The instructor specifies the hazards and outlines the steps taken to prepare the diver for those hazards. In court, this is critiqued by one or more independent expert witnesses and opinion is solicited whether the steps taken were sufficient in the training presented.

So, absent any standards, the instructor's decision is a best guess that can be trumped by the prosecution's expert witness?
 
So I guess you and DCBC are in disagreement.
OMG....run for this hills.......



He is saying that the onus is on the instructor to determine what is needed, and you are saying that there will be a set of standards.

If there will be a set of standards, what are they?
Easy. I'm right and he's wrong.
 
Yes, I think if you went out with a young lady for 18 years, you would be able to relate with accuracy why you broke up.
Would it differ from her version? You betcha! You got away from that bitch, and she dumped the bastard. The perspective is critical here.
 
Easy. I'm right and he's wrong.

That's not what I asked. I asked what standards will be used to determine if the instructor acted properly when training the student when the instructor is being tried in a court of law.

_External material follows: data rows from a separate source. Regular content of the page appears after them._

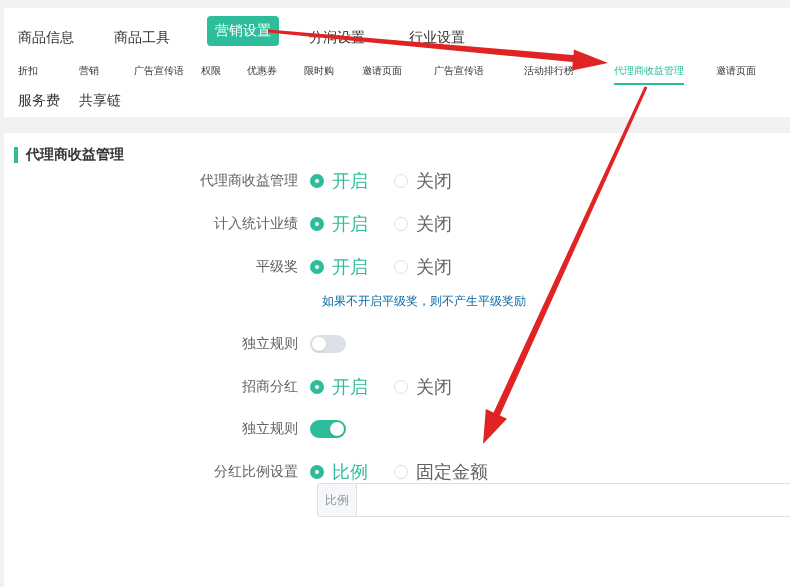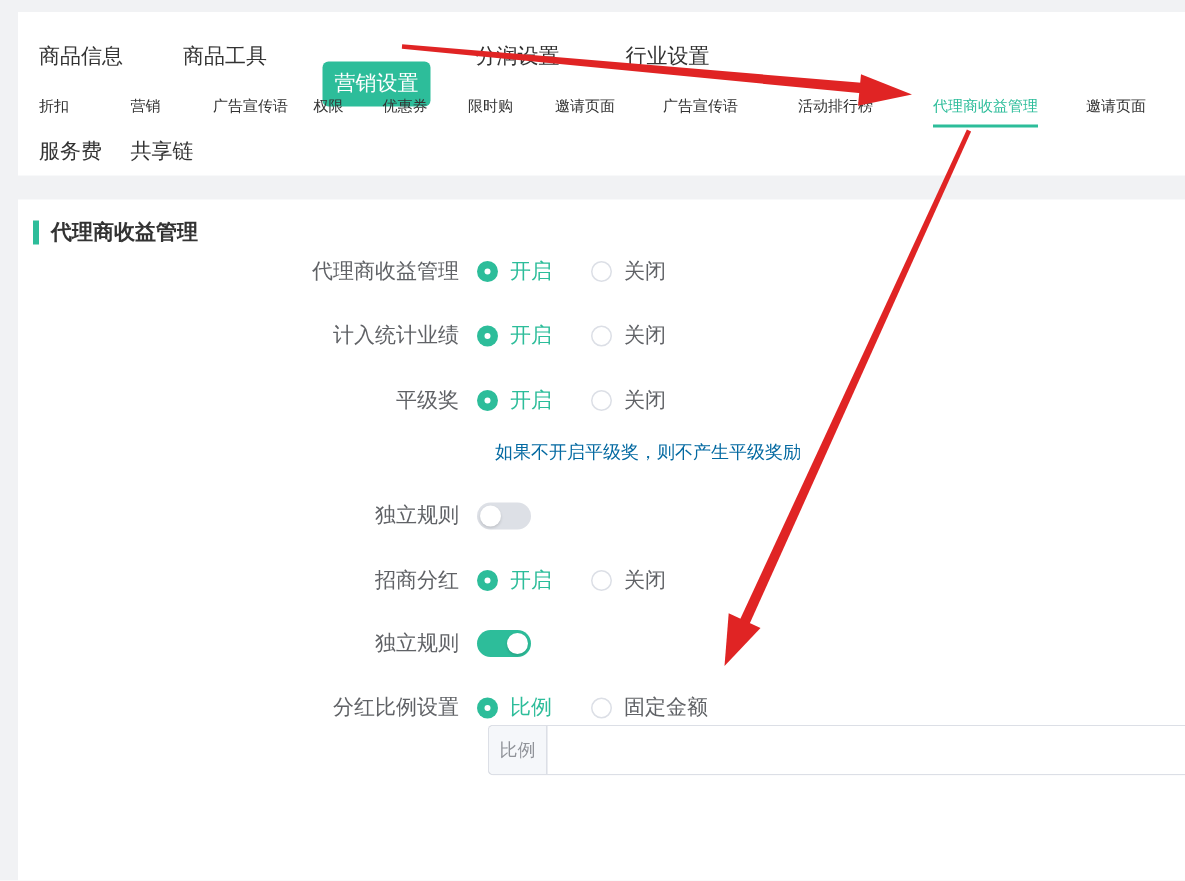--- a/index.html
+++ b/index.html
@@ -3,29 +3,29 @@
 <meta charset="utf-8">
 <style>
   * { box-sizing: border-box; }
   html,body { margin:0; padding:0; }
   body {
     width:790px; height:587px; position:relative; overflow:hidden;
     background:#f1f2f4;
     font-family:"Liberation Sans","DejaVu Sans",sans-serif;
     color:#333;
   }
-  .panel { position:absolute; left:12px; right:0; background:#fff; }
+  .panel { position:absolute; left:4px; right:0; background:#fff; }
   .panel-top { top:8px; height:109px; }
   .panel-main { top:133px; height:454px; }
 
   
   .tab { position:absolute; top:21px; font-size:14px; color:#333; cursor:pointer; white-space:nowrap; }
   .tab-active {
     top:8px; padding:6px 8px; border-radius:4px;
-    color:#fff; background:var(--accent);margin-top:25px;
+    color:#fff; background:var(--accent);
   }
 
   
   .nav1 { position:absolute; top:56px; font-size:10px; color:#333; cursor:pointer; white-space:nowrap; }
   .nav2 { position:absolute; top:84px; font-size:14px; color:#333; cursor:pointer; white-space:nowrap; }
   .nav-active { color:var(--accent); padding-bottom:5px; border-bottom:2px solid var(--accent); }
 
   
   .sec-bar { position:absolute; left:10px; top:14px; width:4px; height:16px; background:var(--accent); }
   .sec-title { position:absolute; left:22px; top:13px; font-size:14px; font-weight:bold; color:#333; }
@@ -34,21 +34,21 @@
   .frow { position:absolute; left:0; right:0; display:flex; align-items:center; height:18px; }
   .flabel { width:306px; padding-right:12px; text-align:right; font-size:14px; color:#606266; white-space:nowrap; }
   .rgroup { display:flex; align-items:center; }
   .radio { width:14px; height:14px; border-radius:50%; position:relative; flex:none; cursor:pointer; }
   .radio.checked { background:var(--accent); }
   .radio.checked::after {
     content:""; position:absolute; left:50%; top:50%; width:4px; height:4px;
     border-radius:50%; background:#fff; transform:translate(-50%,-50%);
   }
   .radio.off { background:#fff; border:1px solid #dcdfe6; }
-  .rlabel { margin-left:8px; font-size:14px; color:#606266; cursor:pointer; white-space:nowrap; }
+  .rlabel { margin-left:8px; font-size:18px; color:#606266; cursor:pointer; white-space:nowrap; }
   .rlabel.on { color:var(--accent); }
   .rlabel + .radio { margin-left:26px; }
   .helper { position:absolute; left:318px; top:160px; font-size:12px; color:#0369a1; white-space:nowrap; }
 
   .switch { position:relative; width:36px; height:18px; border-radius:9px; flex:none; cursor:pointer; }
   .switch.soff { background:#dde0e6; }
   .switch.son { background:var(--accent); }
   .knob {
     position:absolute; top:2px; width:14px; height:14px; border-radius:50%;
     background:#fff; box-shadow:0 1px 2px rgba(0,0,0,.15);

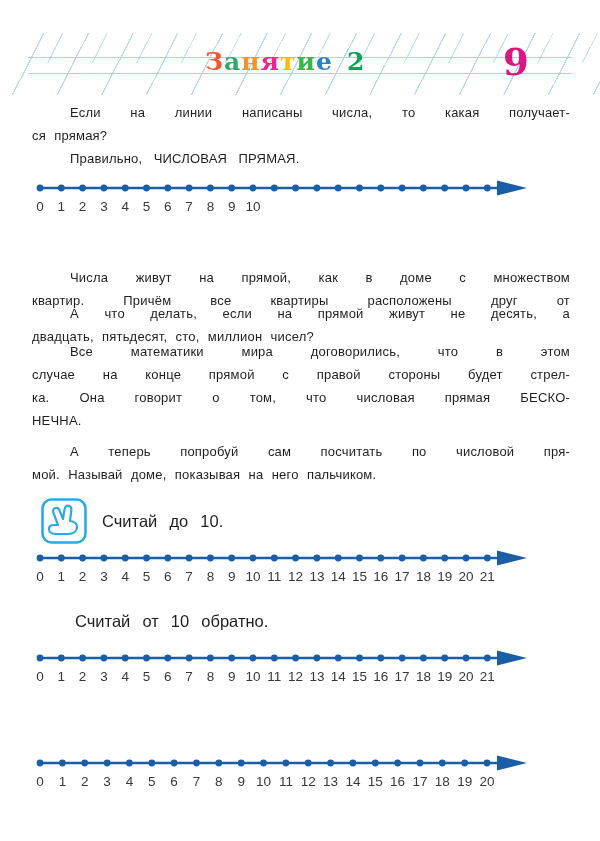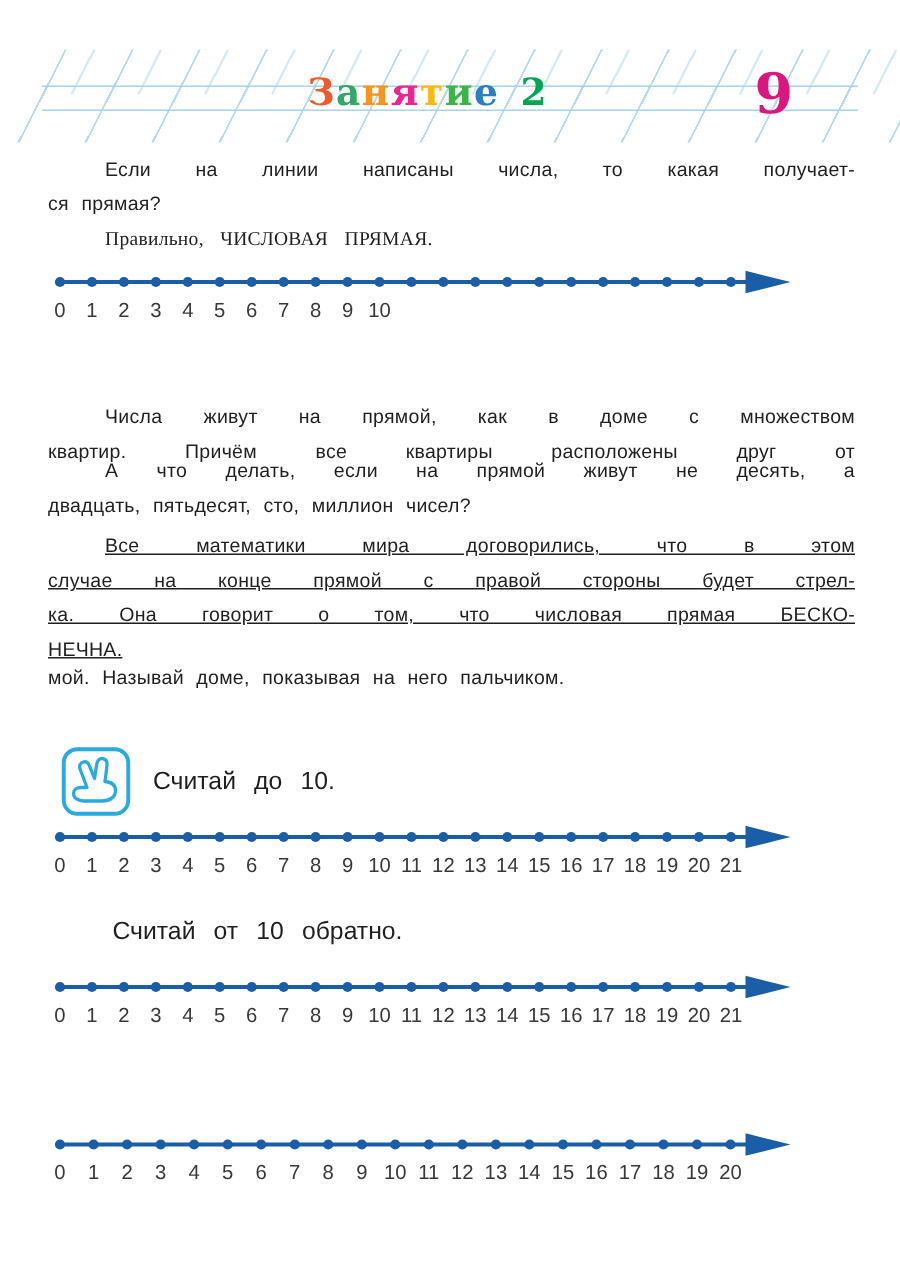--- a/index.html
+++ b/index.html
@@ -30,22 +30,22 @@
     position:absolute;left:503px;top:42px;
     font-family:"DejaVu Serif",serif;font-weight:bold;font-size:37px;line-height:40px;
   }
   
   .para{position:absolute;left:32px;width:538px;font-size:13px;line-height:23px;letter-spacing:.2px;}
   .para div{height:23px;overflow:hidden;}
   .jline{text-align:justify;text-align-last:justify;text-justify:inter-word;}
   .lline{text-align:left;word-spacing:4.5px;}
   .indent{text-indent:38px;}
   .wide{word-spacing:7.5px;}
-  #para-0{top:101px;} #para-1{top:147px;font-family:Liberation Serif, serif;} #para-2{top:233px;margin-top:33px;}
-  #para-3{top:302px;} #para-4{top:352px;text-decoration:underline;} #para-5{top:440px;}
+  #para-0{top:101px;} #para-1{top:147px;} #para-2{top:233px;margin-top:33px;}
+  #para-3{top:302px;} #para-4{top:340px;} #para-5{top:440px;}
   
   .task-row{position:absolute;left:40px;top:497px;display:flex;align-items:center;}
   .icon-box{width:48px;height:48px;flex:0 0 auto;}
   .task-label{margin-left:14px;font-size:16.5px;word-spacing:7.5px;}
   .task2{position:absolute;left:75px;top:612px;font-size:16.5px;word-spacing:7.5px;}
   
   .numberline{position:absolute;left:30px;width:545px;height:40px;}
   #nl-0{top:178px;} #nl-1{top:548px;} #nl-2{top:648px;} #nl-3{top:753px;}
 </style>
 </head>
@@ -79,20 +79,21 @@
       <div class="jline indent">А что делать, если на прямой живут не десять, а</div>
       <div class="lline">двадцать, пятьдесят, сто, миллион чисел?</div>
     </div>
   <div class="para" id="para-4">
       <div class="jline indent">Все математики мира договорились, что в этом</div>
       <div class="jline">случае на конце прямой с правой стороны будет стрел-</div>
       <div class="jline">ка. Она говорит о том, что числовая прямая БЕСКО-</div>
       <div class="lline">НЕЧНА.</div>
     </div>
   <div class="para" id="para-5">
+      <div class="jline indent">А теперь попробуй сам посчитать по числовой пря-</div>
       <div class="lline">мой. Называй доме, показывая на него пальчиком.</div>
     </div>
 
   <div class="numberline" id="nl-0"><svg viewBox="0 0 545 40" width="545" height="40">
         <line x1="9" y1="10" x2="474" y2="10" stroke="#1b5ea8" stroke-width="2.6"></line>
         <polygon points="467,2.5 497,10 467,17.5" fill="#1b5ea8"></polygon>
         <circle cx="10.0" cy="10" r="3.4" fill="#1b5ea8"></circle>
         <circle cx="31.3" cy="10" r="3.4" fill="#1b5ea8"></circle>
         <circle cx="52.6" cy="10" r="3.4" fill="#1b5ea8"></circle>
         <circle cx="73.9" cy="10" r="3.4" fill="#1b5ea8"></circle>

The jury will of necessity be comprised of non-divers because divers will be assumed to bring prior knowledge and not give proper heed to expert testimony. When the prosecutor's expert witnesses say the standards of XYZ have been in place for years and are followed throughout the diving world, and they further say that the instructor 's actions, as appropriate as he or she may have thought them to be, were outside of those standards, who is the jury going to believe?